Assignment:
Lines with "spec": pull these out of the listing below.

Given information:

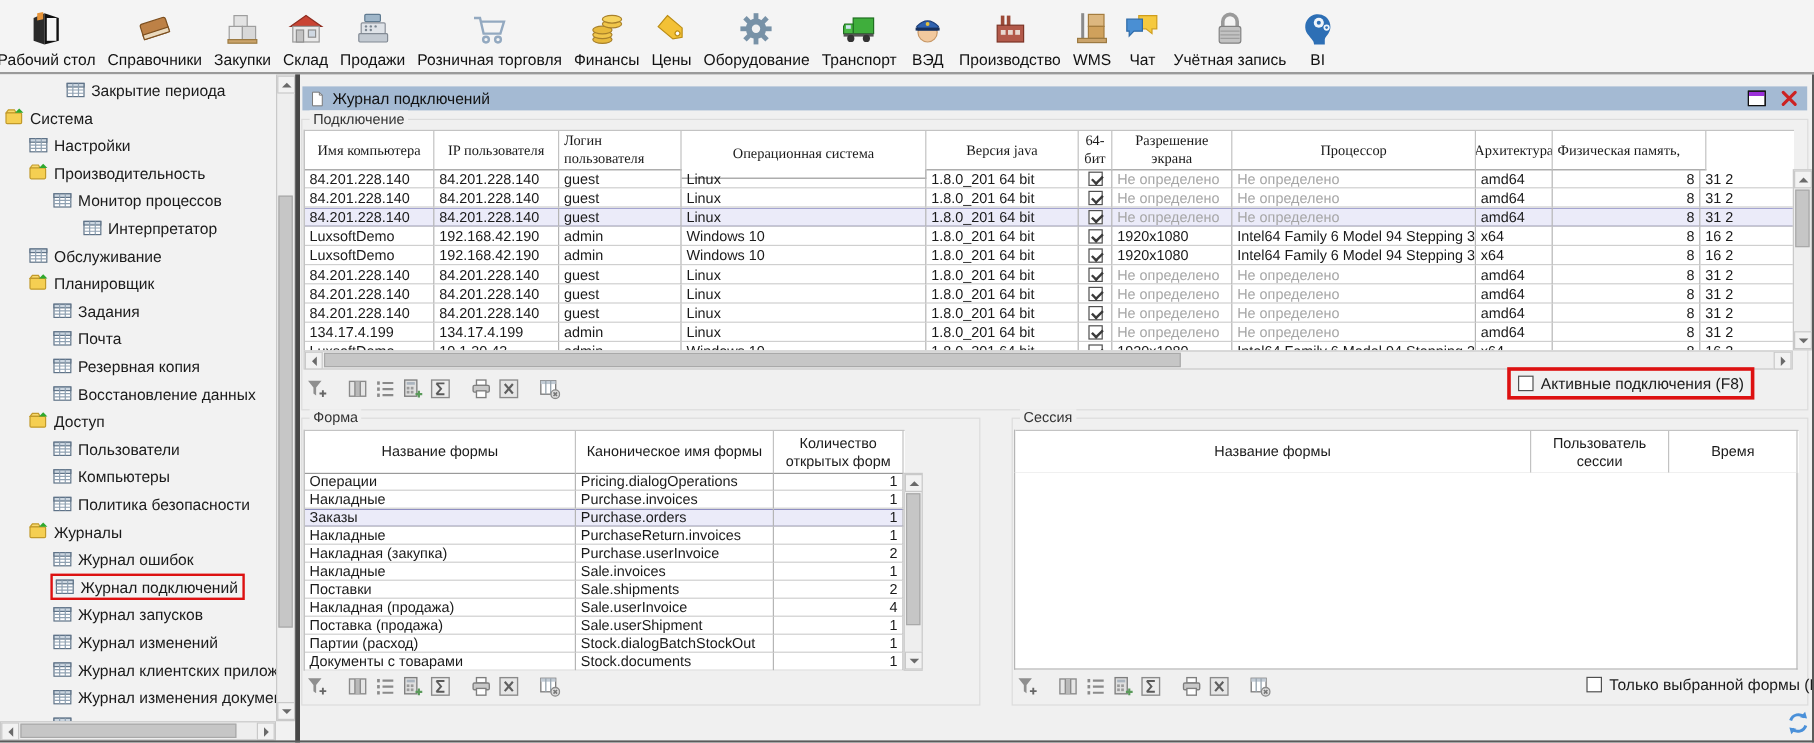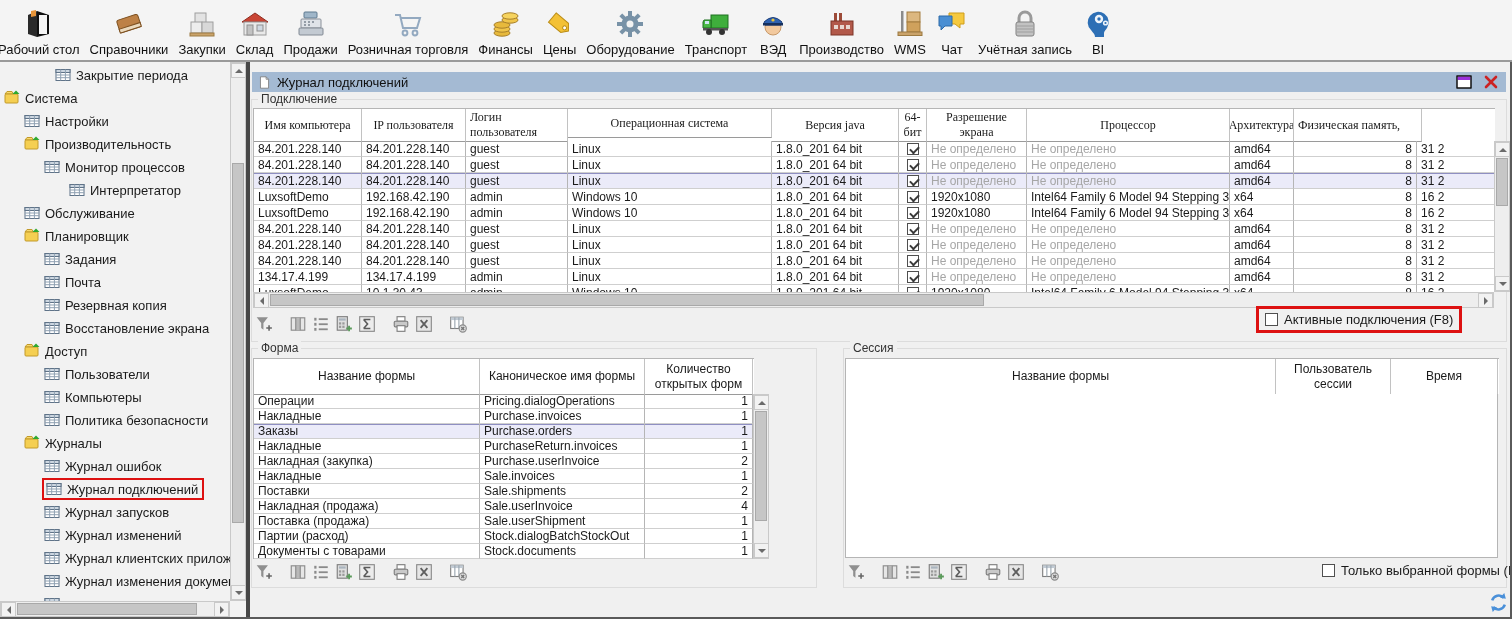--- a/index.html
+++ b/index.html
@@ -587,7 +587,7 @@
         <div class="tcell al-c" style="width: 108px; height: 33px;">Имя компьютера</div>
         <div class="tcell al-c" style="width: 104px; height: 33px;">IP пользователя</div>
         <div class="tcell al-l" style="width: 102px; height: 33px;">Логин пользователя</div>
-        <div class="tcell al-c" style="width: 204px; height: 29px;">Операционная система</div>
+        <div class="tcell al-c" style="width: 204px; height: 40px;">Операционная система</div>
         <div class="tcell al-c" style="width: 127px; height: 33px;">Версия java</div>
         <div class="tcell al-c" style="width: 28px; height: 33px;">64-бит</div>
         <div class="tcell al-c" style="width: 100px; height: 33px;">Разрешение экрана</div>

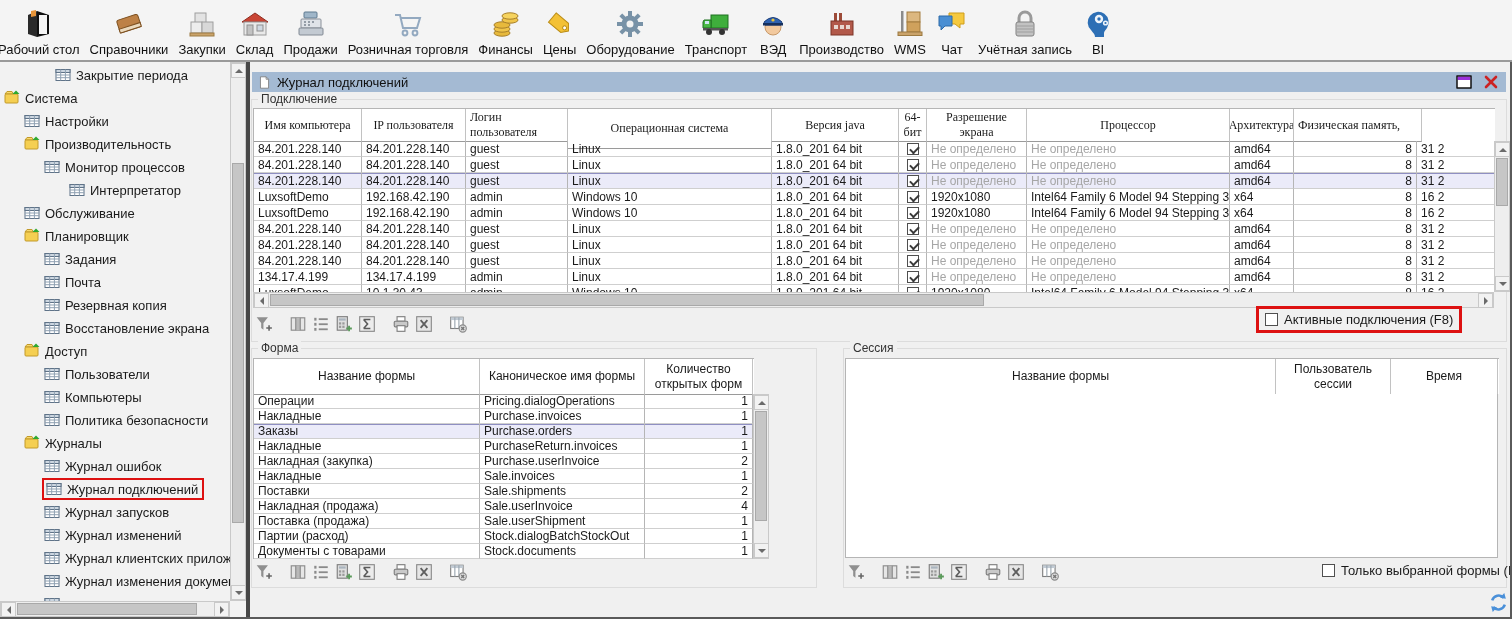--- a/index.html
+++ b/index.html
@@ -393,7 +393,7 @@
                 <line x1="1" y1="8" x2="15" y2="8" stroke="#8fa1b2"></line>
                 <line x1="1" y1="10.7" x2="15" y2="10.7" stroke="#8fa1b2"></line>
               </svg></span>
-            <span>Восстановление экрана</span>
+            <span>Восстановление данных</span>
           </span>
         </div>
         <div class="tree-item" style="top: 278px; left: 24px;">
--
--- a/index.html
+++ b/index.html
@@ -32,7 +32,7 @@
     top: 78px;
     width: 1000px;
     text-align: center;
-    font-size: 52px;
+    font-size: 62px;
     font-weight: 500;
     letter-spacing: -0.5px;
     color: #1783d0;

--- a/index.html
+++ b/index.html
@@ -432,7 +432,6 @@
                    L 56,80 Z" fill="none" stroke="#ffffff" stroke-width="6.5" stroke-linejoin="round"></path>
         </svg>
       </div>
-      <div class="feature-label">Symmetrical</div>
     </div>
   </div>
--
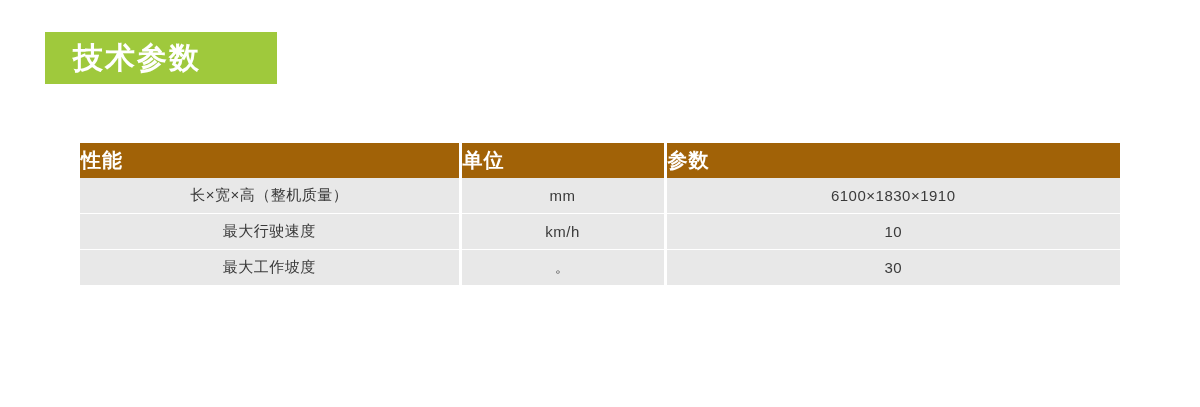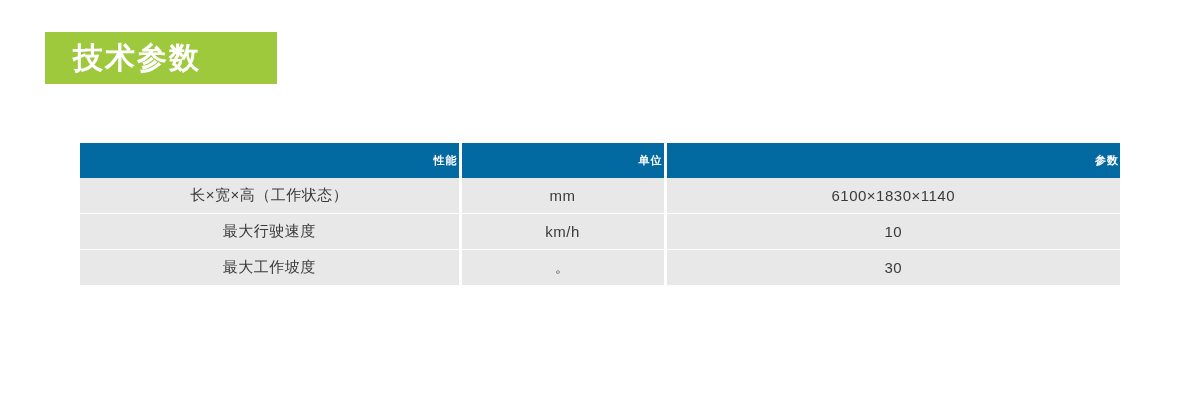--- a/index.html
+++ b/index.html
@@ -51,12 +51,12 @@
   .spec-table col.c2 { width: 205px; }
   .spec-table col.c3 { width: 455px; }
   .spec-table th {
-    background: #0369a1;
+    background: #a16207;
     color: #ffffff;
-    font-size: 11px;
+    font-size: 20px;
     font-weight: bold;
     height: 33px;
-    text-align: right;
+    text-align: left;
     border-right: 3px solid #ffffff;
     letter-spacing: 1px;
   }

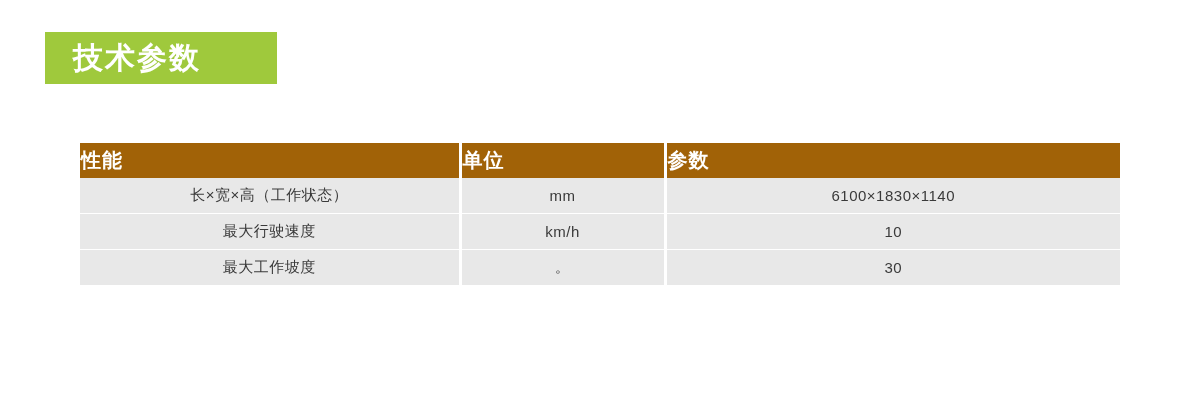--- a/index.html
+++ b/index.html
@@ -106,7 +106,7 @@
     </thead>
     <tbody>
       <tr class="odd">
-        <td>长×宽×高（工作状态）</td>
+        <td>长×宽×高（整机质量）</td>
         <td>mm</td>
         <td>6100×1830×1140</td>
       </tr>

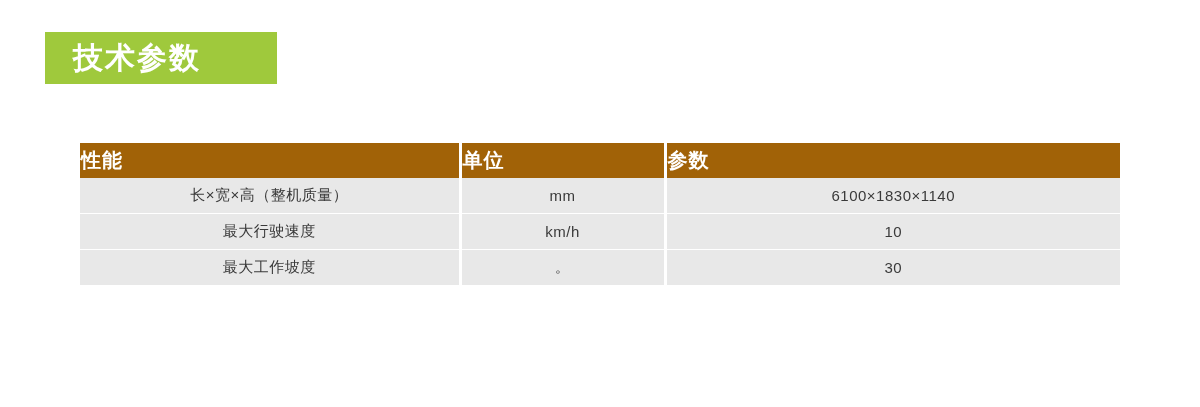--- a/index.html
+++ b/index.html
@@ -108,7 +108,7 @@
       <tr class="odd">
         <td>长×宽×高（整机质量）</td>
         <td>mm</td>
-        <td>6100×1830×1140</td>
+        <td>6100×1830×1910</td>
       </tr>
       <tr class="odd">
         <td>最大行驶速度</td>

Written answer:
   .spec-table col.c2 { width: 205px; }
   .spec-table col.c3 { width: 455px; }
   .spec-table th {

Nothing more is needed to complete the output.